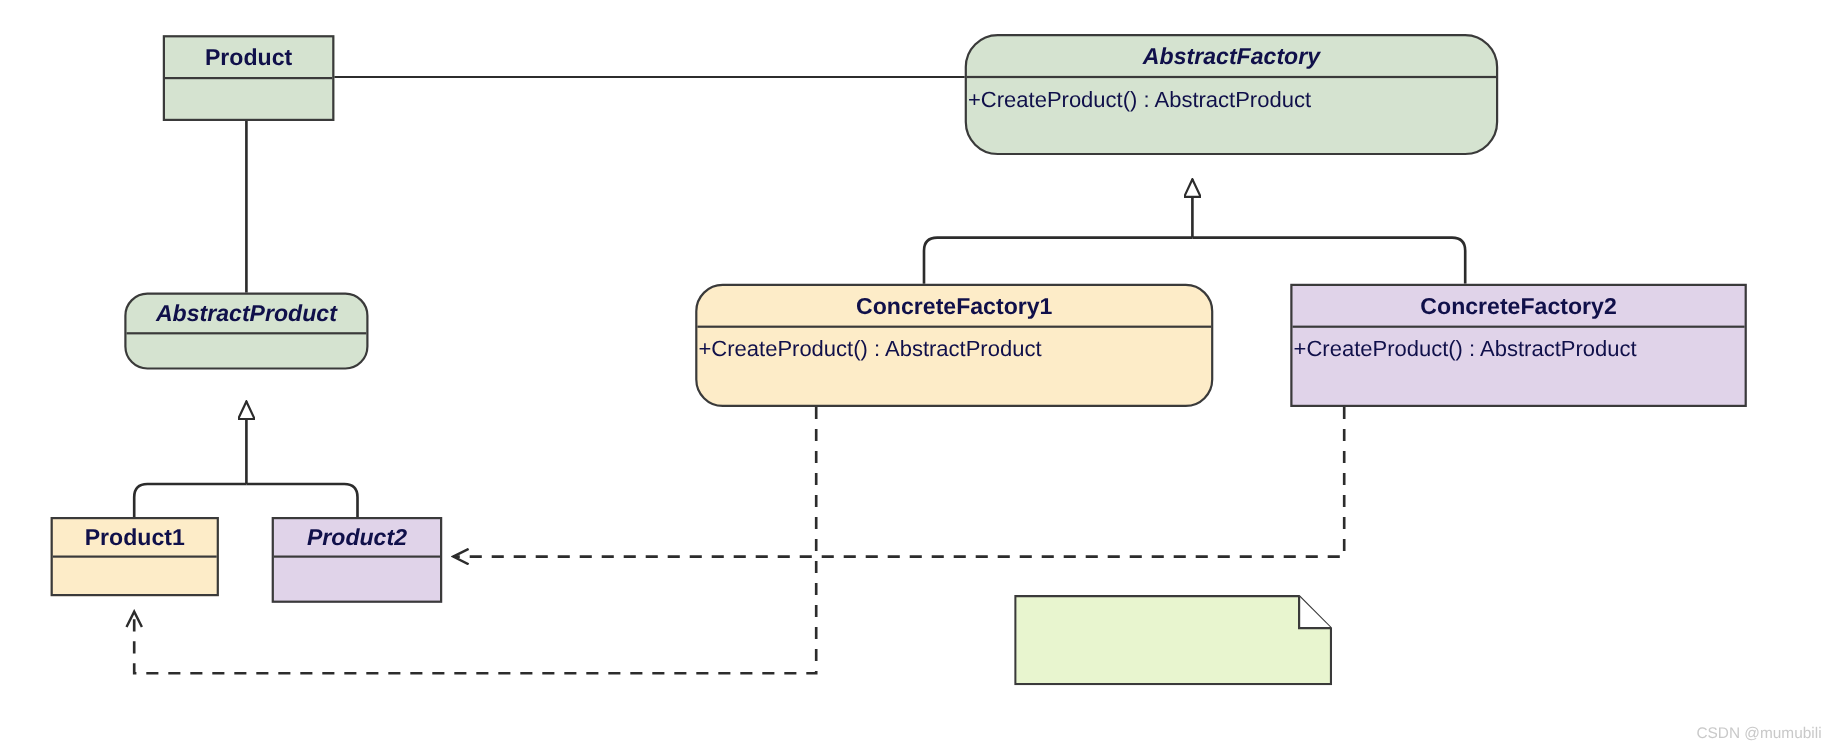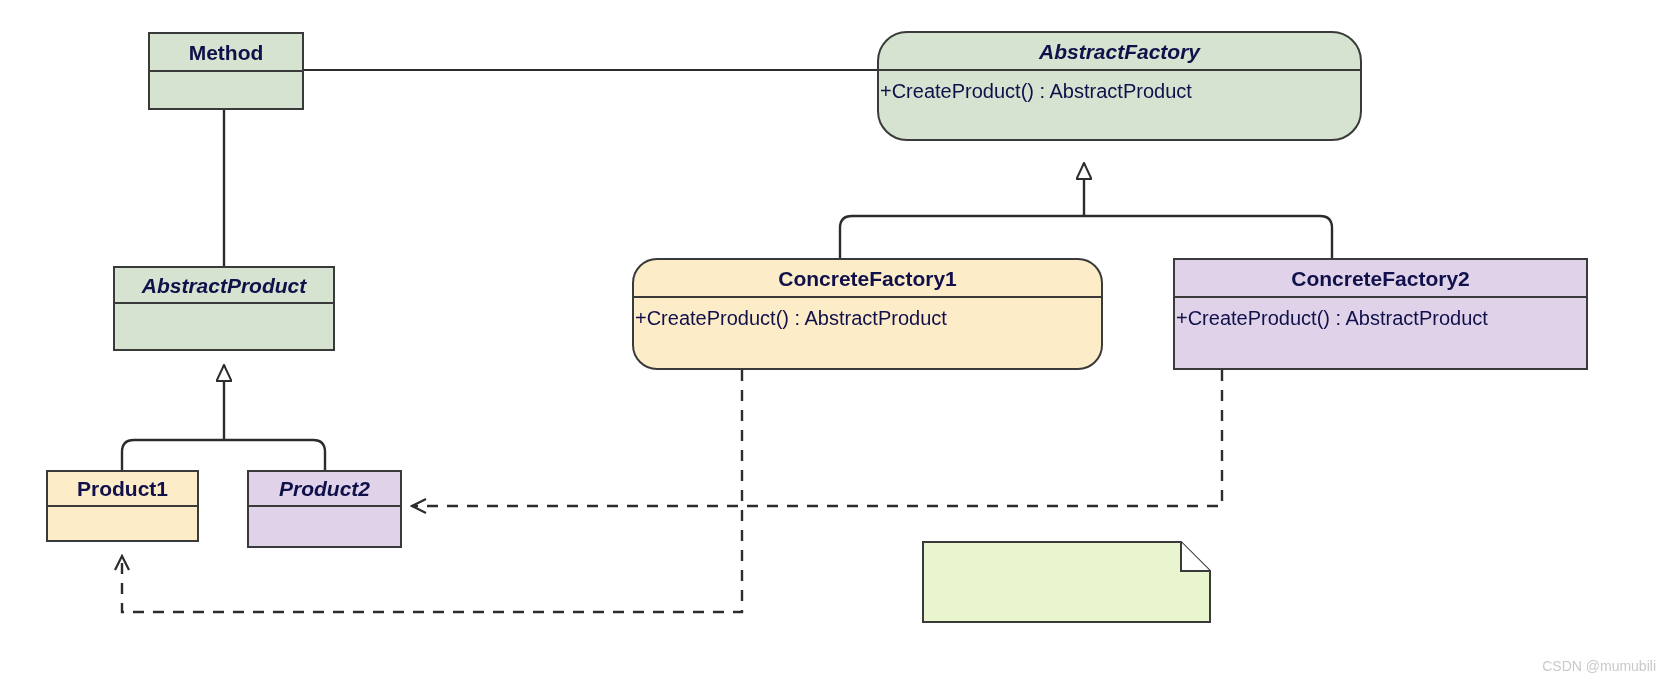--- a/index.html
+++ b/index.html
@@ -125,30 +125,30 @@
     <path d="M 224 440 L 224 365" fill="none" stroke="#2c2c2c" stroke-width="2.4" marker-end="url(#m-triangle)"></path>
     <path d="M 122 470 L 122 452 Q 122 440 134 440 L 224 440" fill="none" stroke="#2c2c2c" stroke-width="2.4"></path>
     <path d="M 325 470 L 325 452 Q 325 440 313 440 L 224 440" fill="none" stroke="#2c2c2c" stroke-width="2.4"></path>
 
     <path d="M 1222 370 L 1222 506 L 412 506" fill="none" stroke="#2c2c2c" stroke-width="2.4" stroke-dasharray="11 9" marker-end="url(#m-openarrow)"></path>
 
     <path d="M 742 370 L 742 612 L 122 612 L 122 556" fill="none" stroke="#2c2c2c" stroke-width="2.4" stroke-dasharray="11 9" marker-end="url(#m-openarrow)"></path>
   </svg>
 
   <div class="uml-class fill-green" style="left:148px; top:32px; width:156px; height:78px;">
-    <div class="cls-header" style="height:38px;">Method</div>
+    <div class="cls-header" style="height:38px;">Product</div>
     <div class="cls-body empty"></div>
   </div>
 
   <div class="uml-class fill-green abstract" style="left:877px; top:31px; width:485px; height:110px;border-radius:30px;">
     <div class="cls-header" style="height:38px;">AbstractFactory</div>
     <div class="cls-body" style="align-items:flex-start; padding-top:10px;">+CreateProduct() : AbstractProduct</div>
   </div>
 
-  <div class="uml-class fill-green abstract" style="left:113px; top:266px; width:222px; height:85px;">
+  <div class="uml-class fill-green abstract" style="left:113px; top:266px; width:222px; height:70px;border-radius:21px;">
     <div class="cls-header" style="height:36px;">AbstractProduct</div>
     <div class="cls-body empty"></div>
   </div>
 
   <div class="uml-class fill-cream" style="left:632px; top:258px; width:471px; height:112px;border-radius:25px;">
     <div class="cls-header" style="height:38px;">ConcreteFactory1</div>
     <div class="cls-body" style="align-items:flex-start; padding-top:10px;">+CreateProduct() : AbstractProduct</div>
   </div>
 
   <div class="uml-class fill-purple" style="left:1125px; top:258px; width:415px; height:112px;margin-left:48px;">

————————

● AIM OF THE EXERCISE
None of the pictures should be kept; reproduce all the remaining material exactly.

● SOLVED EXERCISE
--- a/index.html
+++ b/index.html
@@ -125,30 +125,30 @@
     <path d="M 224 440 L 224 365" fill="none" stroke="#2c2c2c" stroke-width="2.4" marker-end="url(#m-triangle)"></path>
     <path d="M 122 470 L 122 452 Q 122 440 134 440 L 224 440" fill="none" stroke="#2c2c2c" stroke-width="2.4"></path>
     <path d="M 325 470 L 325 452 Q 325 440 313 440 L 224 440" fill="none" stroke="#2c2c2c" stroke-width="2.4"></path>
 
     <path d="M 1222 370 L 1222 506 L 412 506" fill="none" stroke="#2c2c2c" stroke-width="2.4" stroke-dasharray="11 9" marker-end="url(#m-openarrow)"></path>
 
     <path d="M 742 370 L 742 612 L 122 612 L 122 556" fill="none" stroke="#2c2c2c" stroke-width="2.4" stroke-dasharray="11 9" marker-end="url(#m-openarrow)"></path>
   </svg>
 
   <div class="uml-class fill-green" style="left:148px; top:32px; width:156px; height:78px;">
-    <div class="cls-header" style="height:38px;">Method</div>
+    <div class="cls-header" style="height:38px;">Product</div>
     <div class="cls-body empty"></div>
   </div>
 
   <div class="uml-class fill-green abstract" style="left:877px; top:31px; width:485px; height:110px;border-radius:30px;">
     <div class="cls-header" style="height:38px;">AbstractFactory</div>
     <div class="cls-body" style="align-items:flex-start; padding-top:10px;">+CreateProduct() : AbstractProduct</div>
   </div>
 
-  <div class="uml-class fill-green abstract" style="left:113px; top:266px; width:222px; height:85px;">
+  <div class="uml-class fill-green abstract" style="left:113px; top:266px; width:222px; height:70px;border-radius:21px;">
     <div class="cls-header" style="height:36px;">AbstractProduct</div>
     <div class="cls-body empty"></div>
   </div>
 
   <div class="uml-class fill-cream" style="left:632px; top:258px; width:471px; height:112px;border-radius:25px;">
     <div class="cls-header" style="height:38px;">ConcreteFactory1</div>
     <div class="cls-body" style="align-items:flex-start; padding-top:10px;">+CreateProduct() : AbstractProduct</div>
   </div>
 
   <div class="uml-class fill-purple" style="left:1125px; top:258px; width:415px; height:112px;margin-left:48px;">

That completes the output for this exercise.